There are three sugar mills in Panay--one in Capiz and two in Iloilo--which can easily supply two ethanol plants.
The ethanol plants would benefit thousands of sugar cane farmers especially those owning from two to three hectares of land who compromised 70 percent of the sugar cane farmers in Panay, according to the PSFI.
Zubiri said sugar planters should group together and pour in investments on ethanol plants because of the need to boost production as mandated by the Republic Act 9367 or the Philippine Biofuels Act of 2006 which he authored.
He said there would be a big problem in producing the needed volume next year and the succeeding years.
The law provides that by February 2009, at least 5 percent ethanol shall comprise the annual total volume of gasoline fuel sold and distributed by each oil company in the country.
By February 2011, the minimum requirement for gasoline fuel sold by oil companies is a 10 percent blend.
Zubiri said this would require 300 million liters of ethanol blend by next year and 600 million liters by 2011.
But he said ethanol plants in San Carlos City in Negros Occidental and in Ormoc City can only produce a total of 40 million liters annually.
"We (still) lack 260 million liters," said Zubiri.
He said production should be increased significantly to avoid the importation of biofuel from Brazil and Thailand.
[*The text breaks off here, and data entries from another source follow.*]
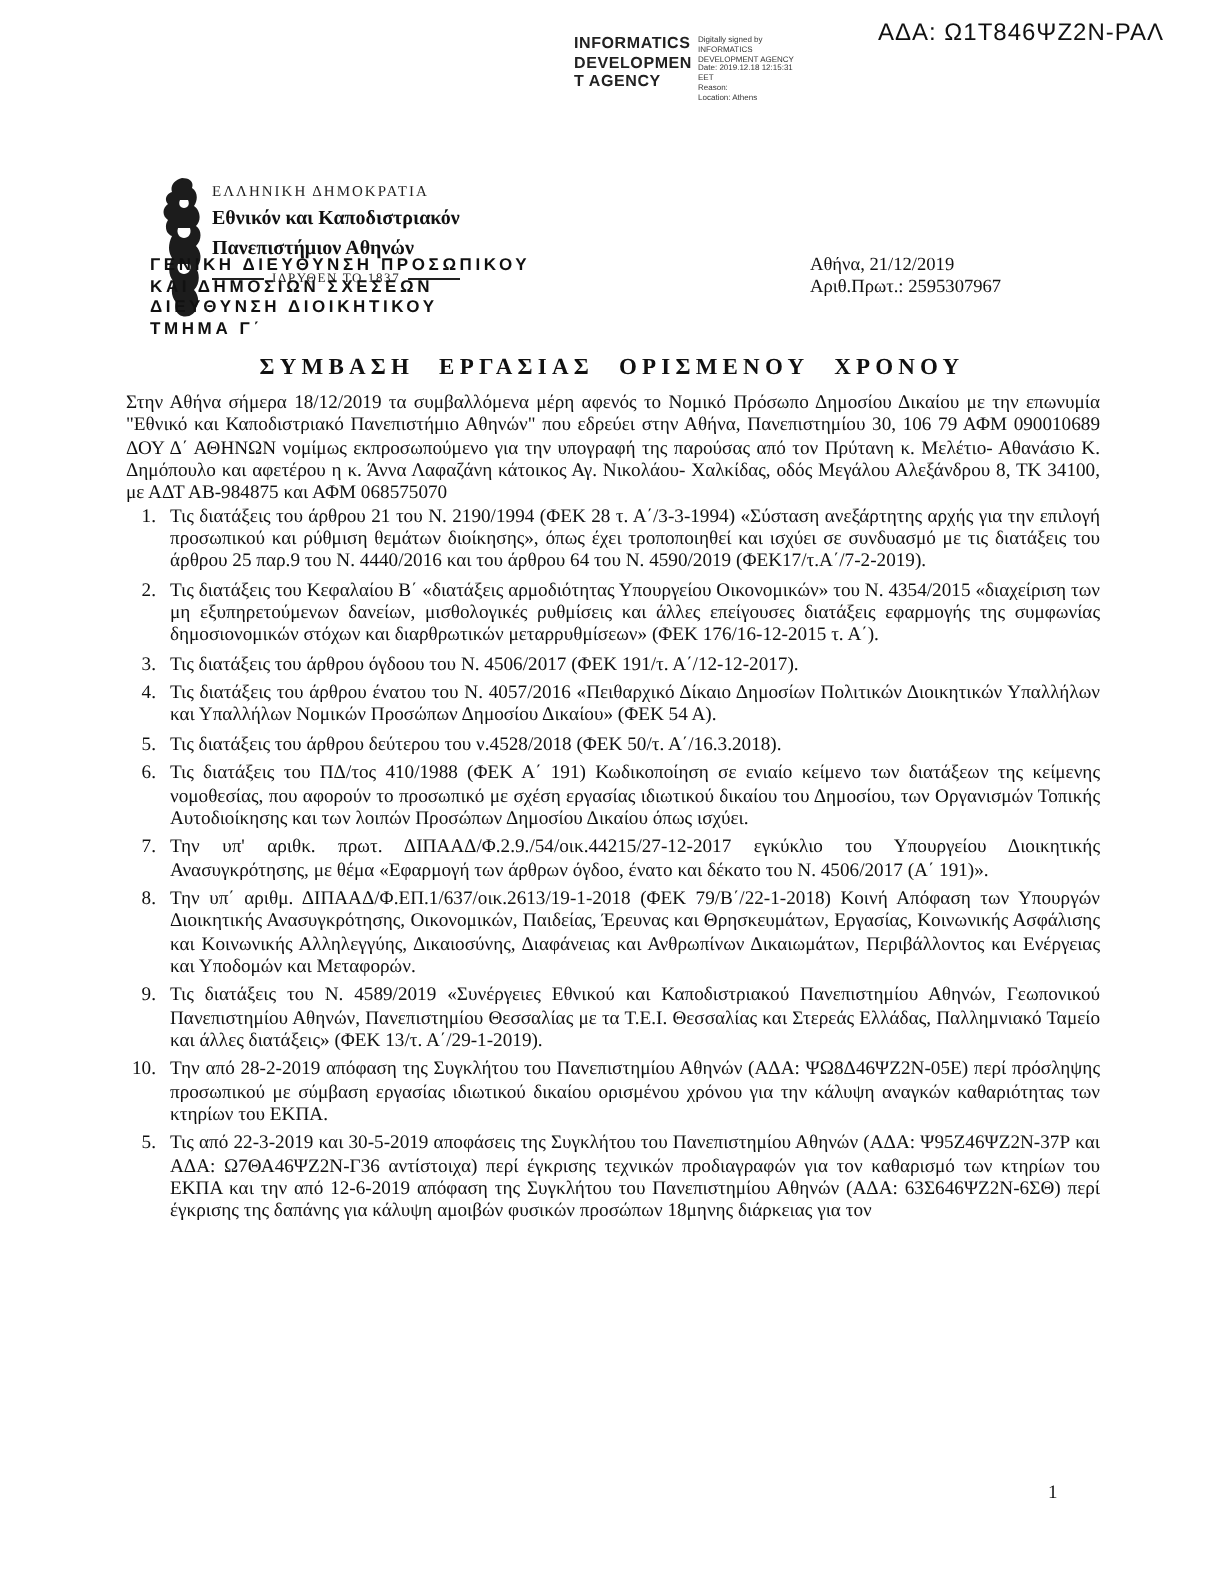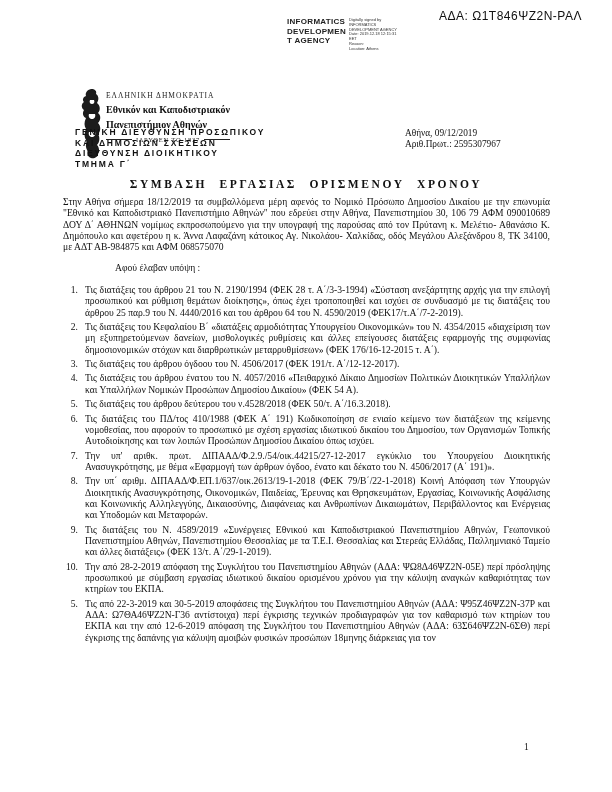--- a/index.html
+++ b/index.html
@@ -219,7 +219,7 @@
   </div>
 
   <div class="meta">
-    <div>Αθήνα, 09/12/2019</div>
+    <div>Αθήνα, 21/12/2019</div>
     <div>Αριθ.Πρωτ.: 2595307967</div>
   </div>
 

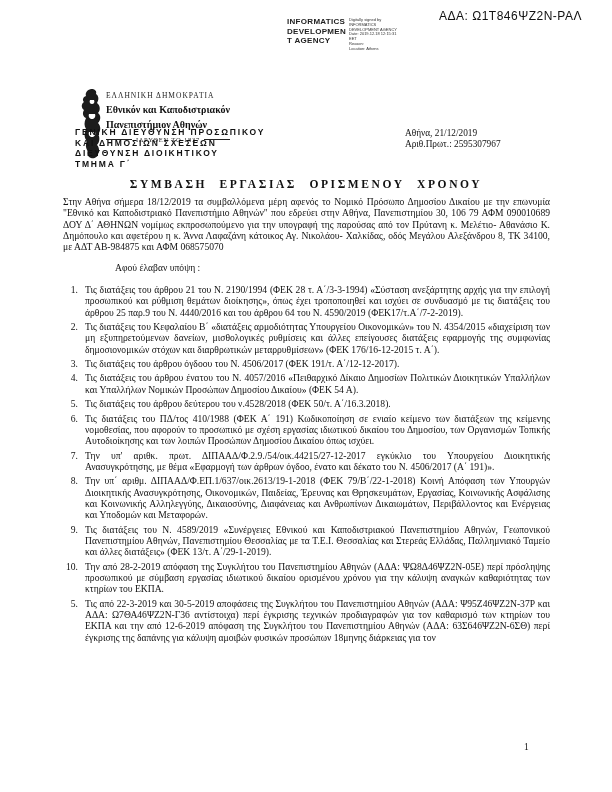--- a/index.html
+++ b/index.html
@@ -227,7 +227,6 @@
 
   <div class="body">
     <p class="intro">Στην Αθήνα σήμερα 18/12/2019 τα συμβαλλόμενα μέρη αφενός το Νομικό  Πρόσωπο Δημοσίου Δικαίου με την επωνυμία "Εθνικό και Καποδιστριακό Πανεπιστήμιο Αθηνών" που εδρεύει στην Αθήνα, Πανεπιστημίου 30, 106 79 ΑΦΜ 090010689 ΔΟΥ Δ΄ ΑΘΗΝΩΝ νομίμως εκπροσωπούμενο για την υπογραφή της παρούσας από τον Πρύτανη κ. Μελέτιο- Αθανάσιο Κ. Δημόπουλο και αφετέρου η κ. Άννα Λαφαζάνη κάτοικος Αγ. Νικολάου- Χαλκίδας, οδός Μεγάλου Αλεξάνδρου 8, ΤΚ 34100, με ΑΔΤ ΑΒ-984875 και ΑΦΜ 068575070</p>
-    <p class="preamble">Αφού έλαβαν υπόψη :</p>
 
     <div class="item">
       <span class="item-num">1.</span>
"That is completely opposite of what I wanted (in pushing for the law). Filipino farmers should benefit," said Zubiri.
A complete ethanol plant costs around P1.5 billion but existing sugar mills could be converted with an investment of P500 million.
He said sugar planters should also consider bioethanol production as an alternative because of the slump in sugar prices in the world market now pegged from P500 to P600 per 50-kilo bag.
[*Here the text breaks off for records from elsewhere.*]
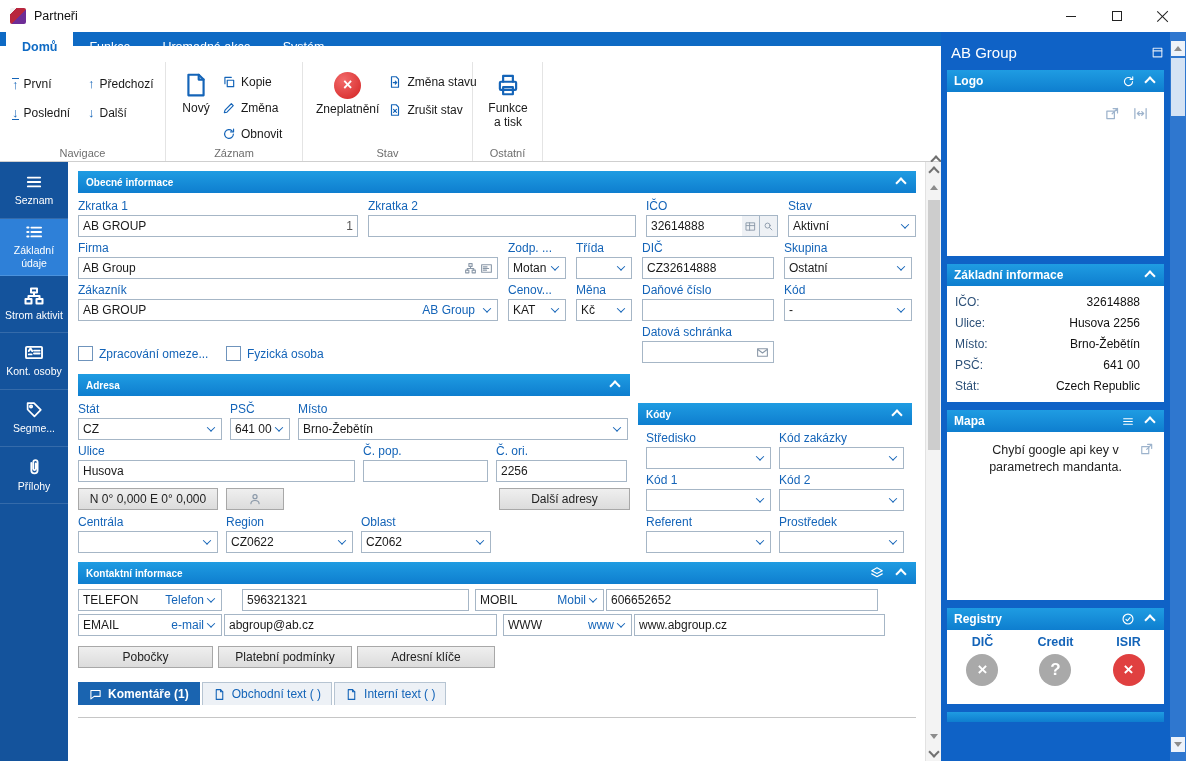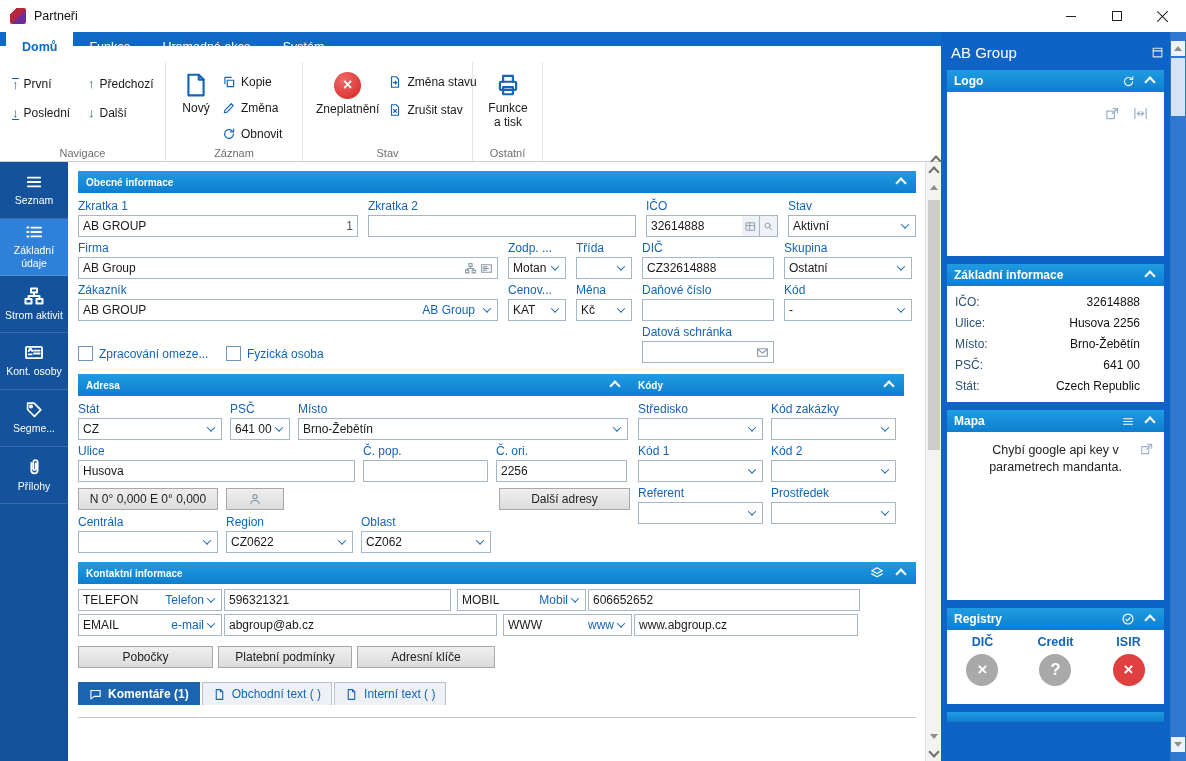--- a/index.html
+++ b/index.html
@@ -77,7 +77,7 @@
   .cblabel { color:#1464b8; white-space:nowrap; }
   .btn-flat { height:22px; background:linear-gradient(#efefef,#dcdcdc); border:1px solid #a8a8a8; color:#222;
               display:flex; align-items:center; justify-content:center; font-size:12px; white-space:nowrap; }
-  .band { display:flex; align-items:flex-start; }
+  .band { display:flex; gap:8px; align-items:flex-end; }
   .c-row { display:flex; margin-bottom:3px; }
   .ttype { color:#1a1a1a; }
   .tkind { margin-left:auto; color:#1464b8; }

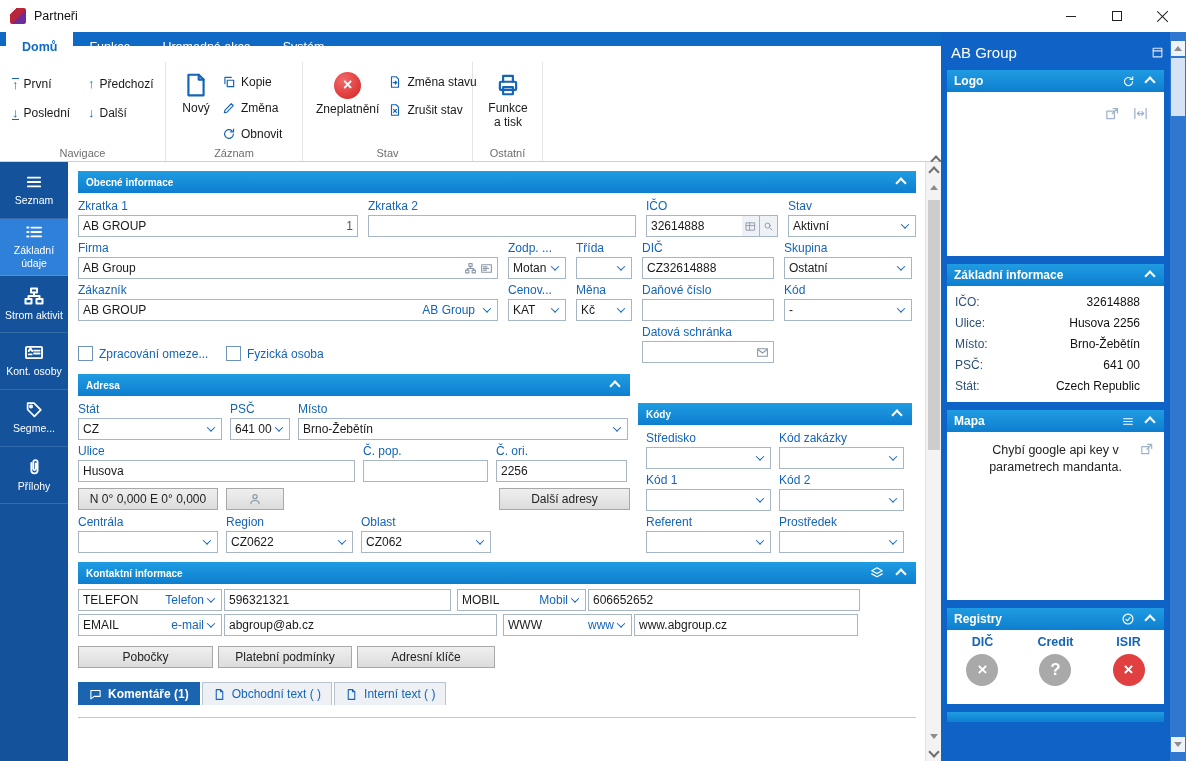--- a/index.html
+++ b/index.html
@@ -606,7 +606,7 @@
       <span class="tkind">Telefon</span>
       <span class="dd"></span>
     </div>
-    <div class="input" style="width:227px; margin-left:2px;">
+    <div class="input" style="width:227px; margin-left:20px;">
         <span class="val">596321321</span>
       </div>
     <div class="input" style="width:129px; margin-left:6px;">

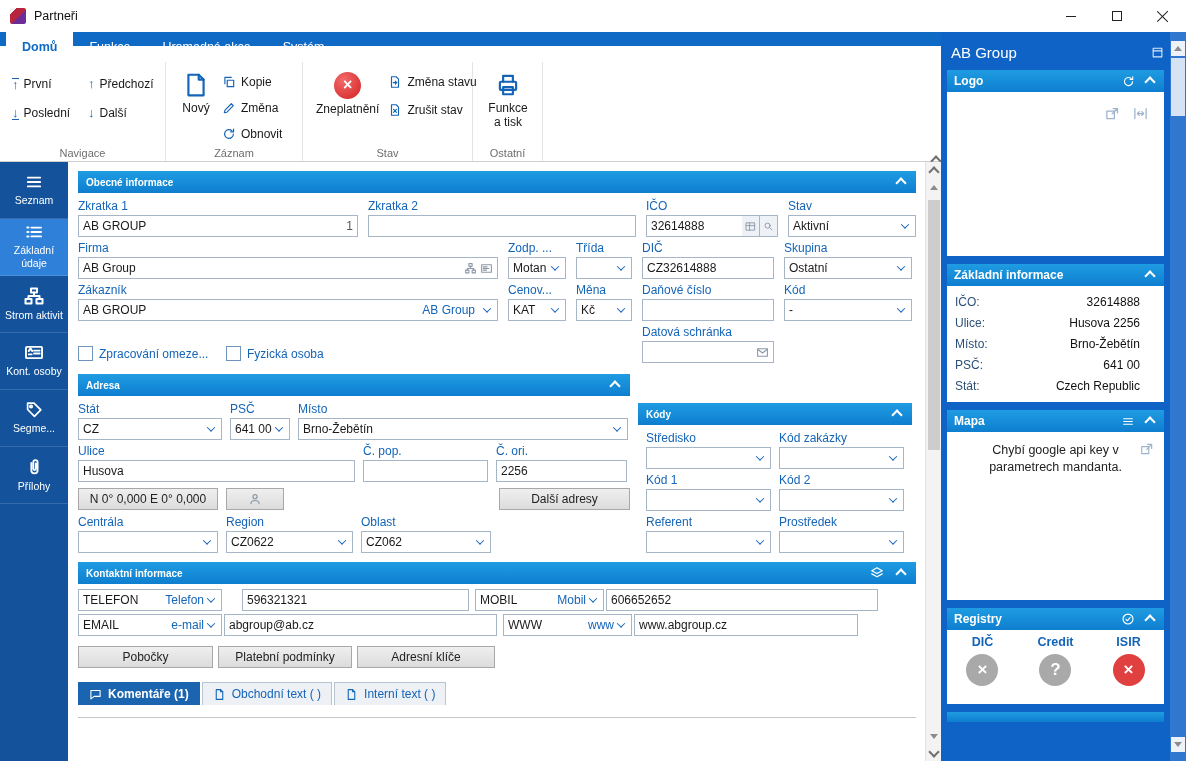--- a/index.html
+++ b/index.html
@@ -632,7 +632,7 @@
       <span class="tkind">www</span>
       <span class="dd"></span>
     </div>
-    <div class="input" style="width:224px; margin-left:2px;">
+    <div class="input" style="width:251px; margin-left:2px;">
         <span class="val">www.abgroup.cz</span>
       </div>
   </div>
He said the continued slump in sugar prices could result to more unemployment of sugar planters.
Local investors should also pick up the expected slack in foreign investments due to the global economic crisis, according to Zubiri.
He said at around three ethanol plant projects have been affected by the pullout of funders from New York because of the crisis.
Zubiri said they are currently negotiating with local banks to help with the financing of projects in the biofuel industry.
He pointed out that investments in the industry would be sound because of the expected large domestic demand in the coming years.
Locally-produced ethanol is also competitive with gasoline because it is cheaper than unblended fuel.
He said the availability of Flex-Fuel Vehicle (FFV), which could use both blended and unblended fuel, could also hasten market growth for ethanol.
Prospects are also bright for export of ethanol to Japan, China and India, according to Zubiri.